• _Assignment_
For this exercise, copy exactly the lines below from the one with "background: #a3a3a3 ->" through the one with "background: #15803d ->" and leave out the pictures.

Top of Records supplied

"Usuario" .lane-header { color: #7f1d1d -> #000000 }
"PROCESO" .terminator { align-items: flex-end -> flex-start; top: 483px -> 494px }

Bottom of Records supplied
Top of Records supplied

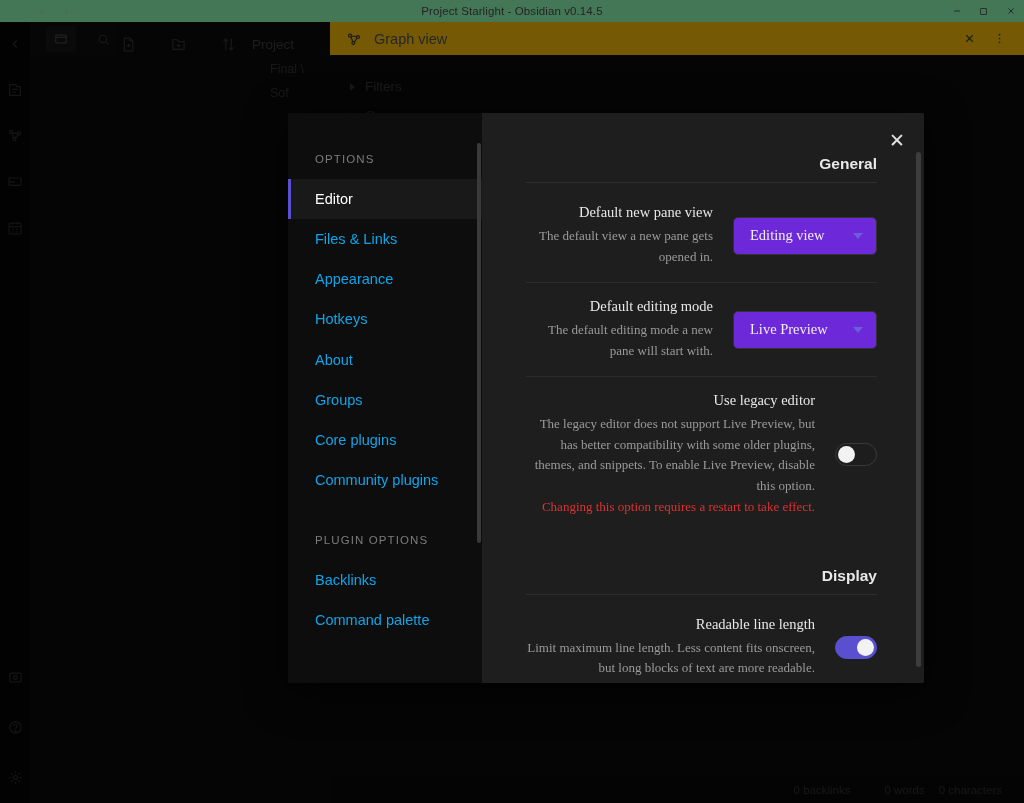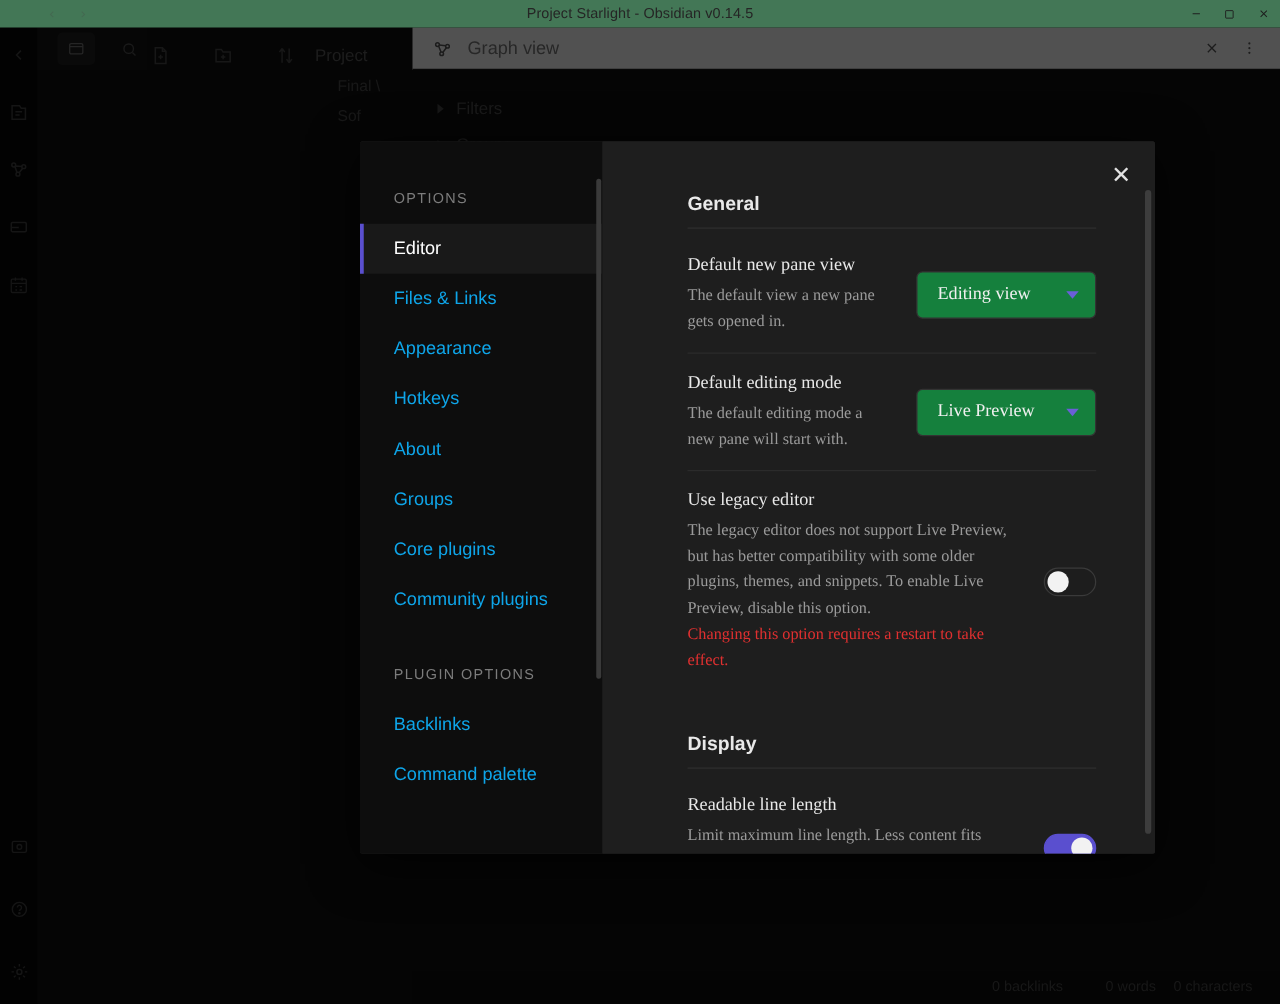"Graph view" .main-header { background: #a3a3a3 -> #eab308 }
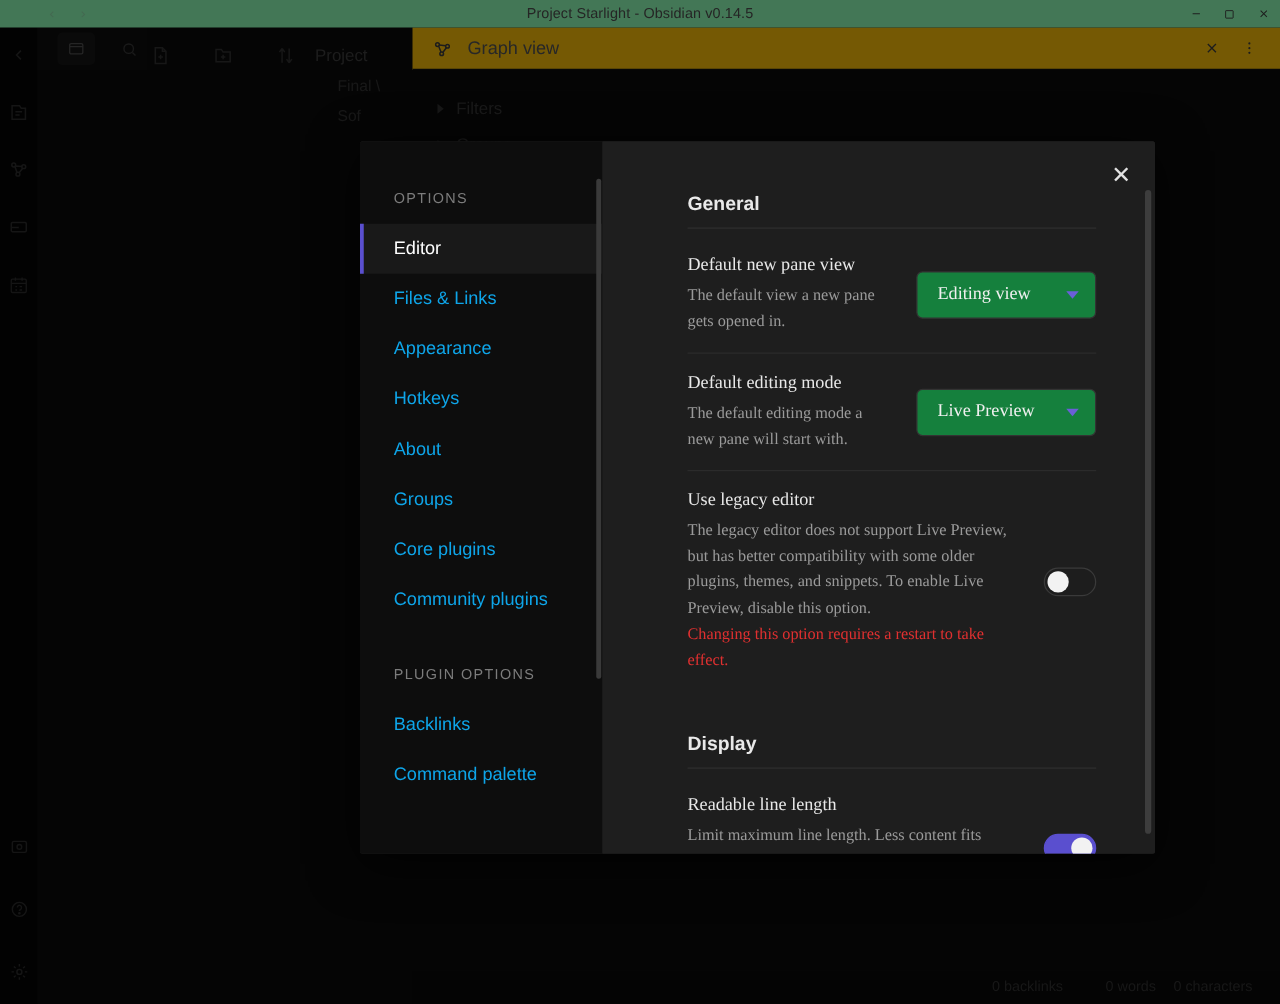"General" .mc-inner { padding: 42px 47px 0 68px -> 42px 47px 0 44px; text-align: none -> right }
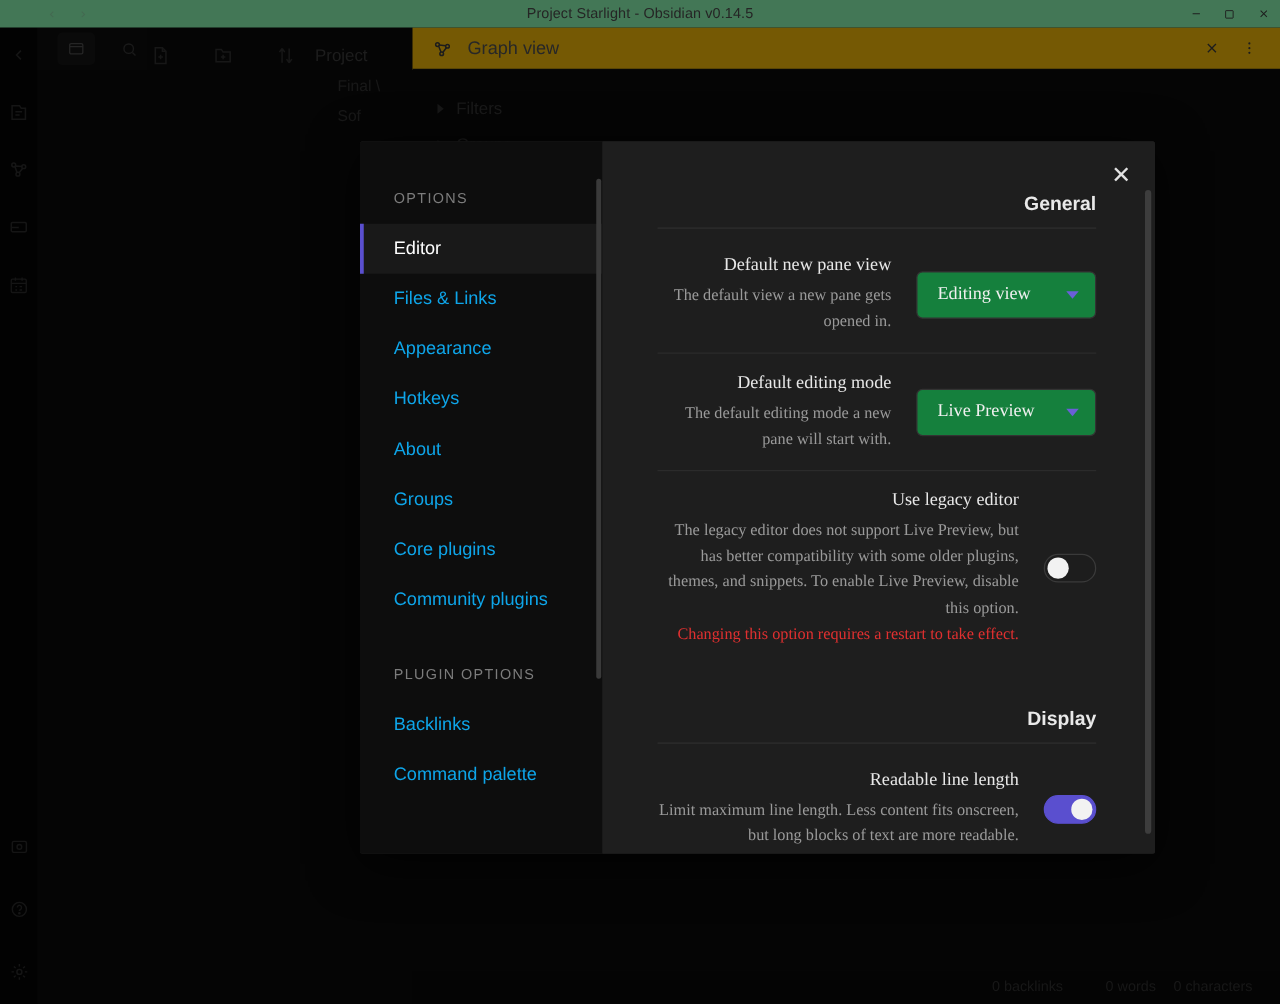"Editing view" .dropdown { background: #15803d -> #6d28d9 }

Bottom of Records supplied

• _Task result_
"Graph view" .main-header { background: #a3a3a3 -> #eab308 }
"General" .mc-inner { padding: 42px 47px 0 68px -> 42px 47px 0 44px; text-align: none -> right }
"Editing view" .dropdown { background: #15803d -> #6d28d9 }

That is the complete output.